__Problem details__.
Give the number of lines that contain "Module" in the listing, and write nothing else.

__Supplied information__.
>>>

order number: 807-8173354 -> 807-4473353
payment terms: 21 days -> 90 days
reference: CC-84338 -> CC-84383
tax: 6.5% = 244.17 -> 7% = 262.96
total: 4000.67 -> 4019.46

<<<
>>>

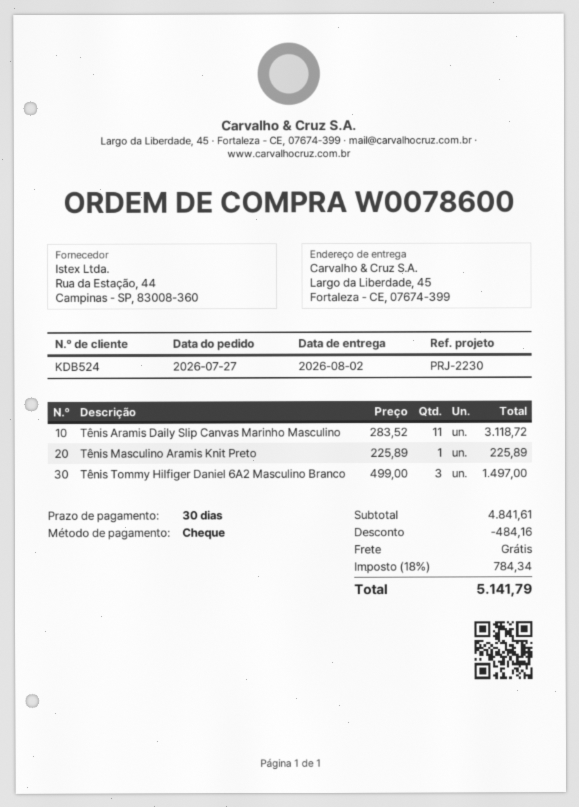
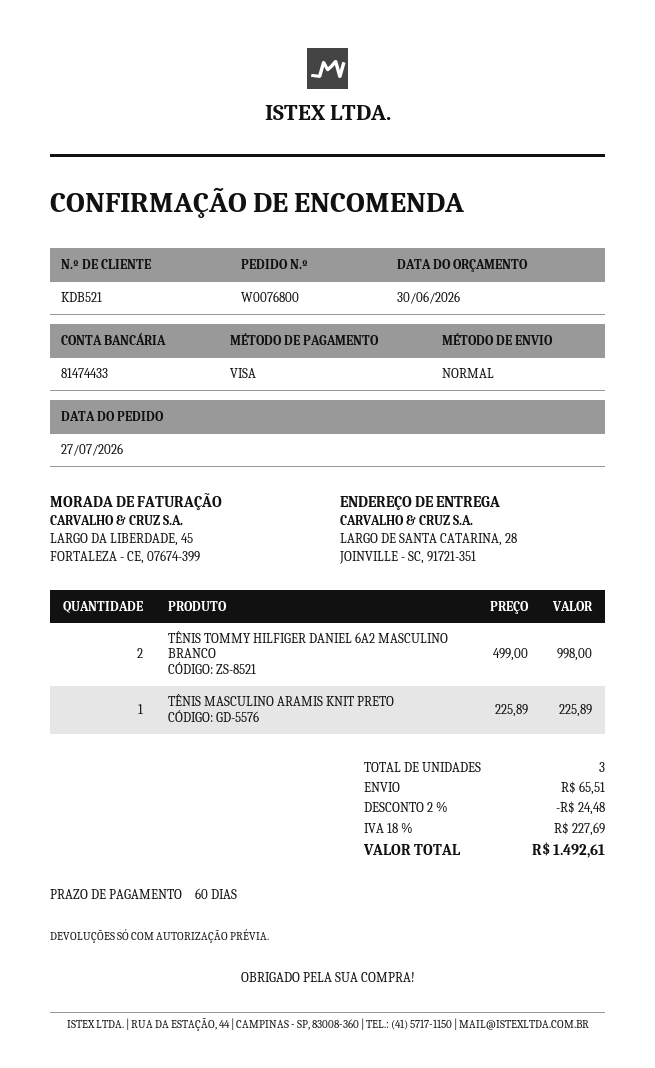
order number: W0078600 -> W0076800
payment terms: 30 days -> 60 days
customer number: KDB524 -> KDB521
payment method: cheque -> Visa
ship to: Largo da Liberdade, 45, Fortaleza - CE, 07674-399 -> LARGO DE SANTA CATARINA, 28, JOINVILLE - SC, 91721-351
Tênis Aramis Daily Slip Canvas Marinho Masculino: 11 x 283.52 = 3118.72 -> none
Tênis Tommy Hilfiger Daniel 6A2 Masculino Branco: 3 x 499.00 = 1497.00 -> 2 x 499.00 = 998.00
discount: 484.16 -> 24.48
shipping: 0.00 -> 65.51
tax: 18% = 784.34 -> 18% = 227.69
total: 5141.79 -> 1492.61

<<<
>>>

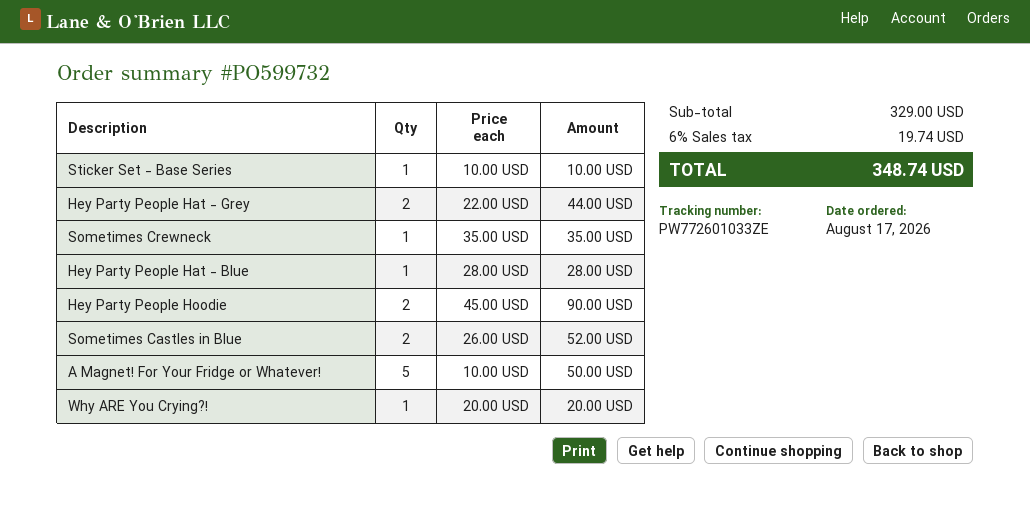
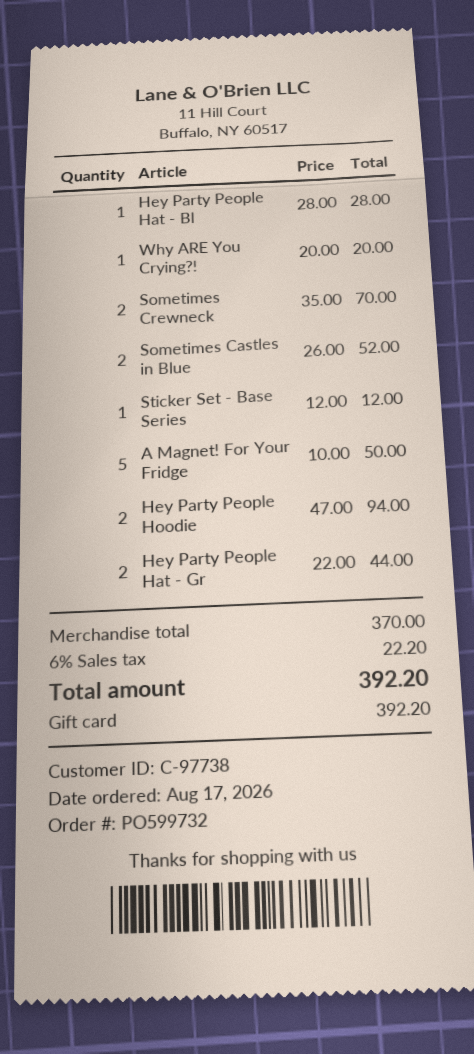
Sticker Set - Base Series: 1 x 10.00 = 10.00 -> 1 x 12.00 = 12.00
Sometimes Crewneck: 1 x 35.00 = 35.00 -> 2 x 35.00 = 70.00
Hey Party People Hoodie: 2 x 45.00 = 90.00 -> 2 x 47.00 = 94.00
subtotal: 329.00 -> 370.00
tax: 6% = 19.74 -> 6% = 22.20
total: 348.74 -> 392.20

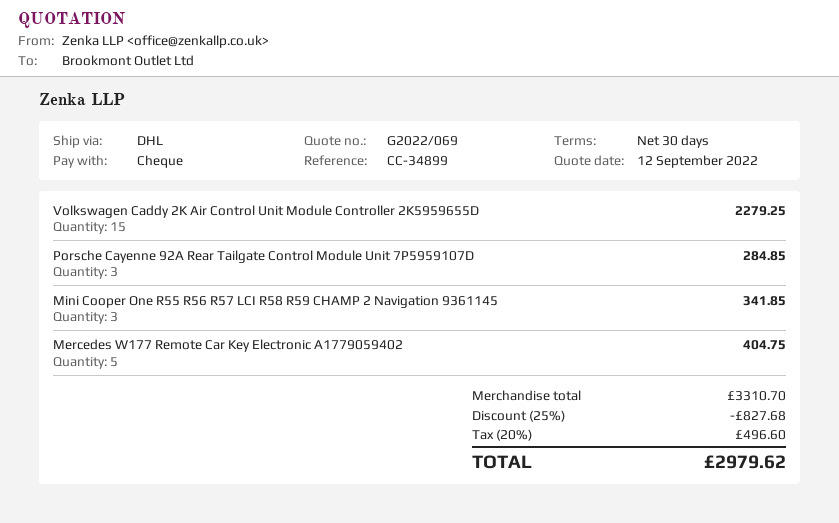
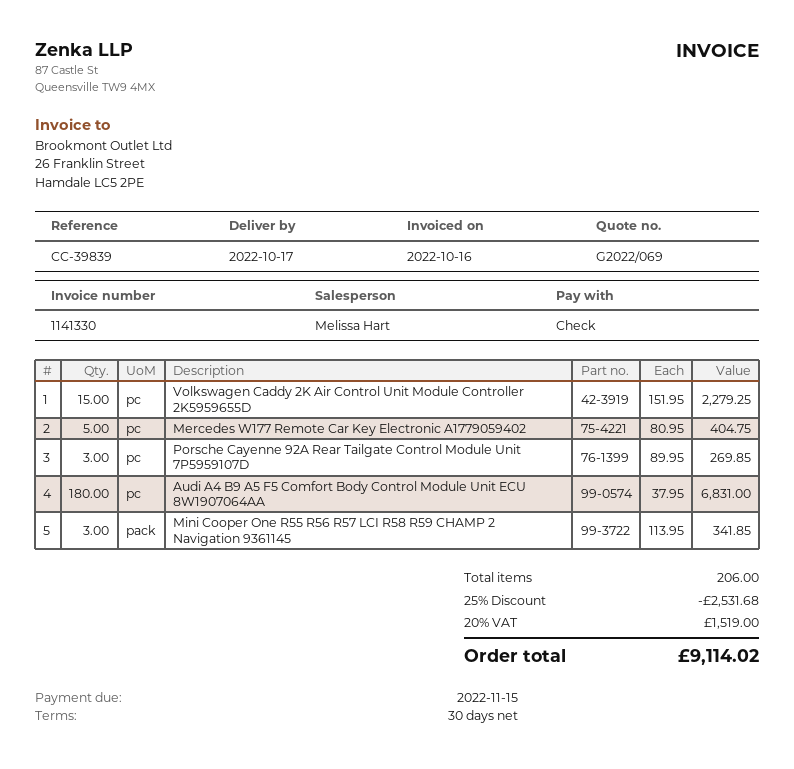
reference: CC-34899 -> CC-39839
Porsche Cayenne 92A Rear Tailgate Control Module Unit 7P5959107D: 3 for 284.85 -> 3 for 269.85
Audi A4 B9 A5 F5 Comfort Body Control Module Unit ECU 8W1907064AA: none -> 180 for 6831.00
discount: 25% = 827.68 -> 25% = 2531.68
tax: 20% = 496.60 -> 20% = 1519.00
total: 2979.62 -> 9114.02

<<<

__Result for this task__.
2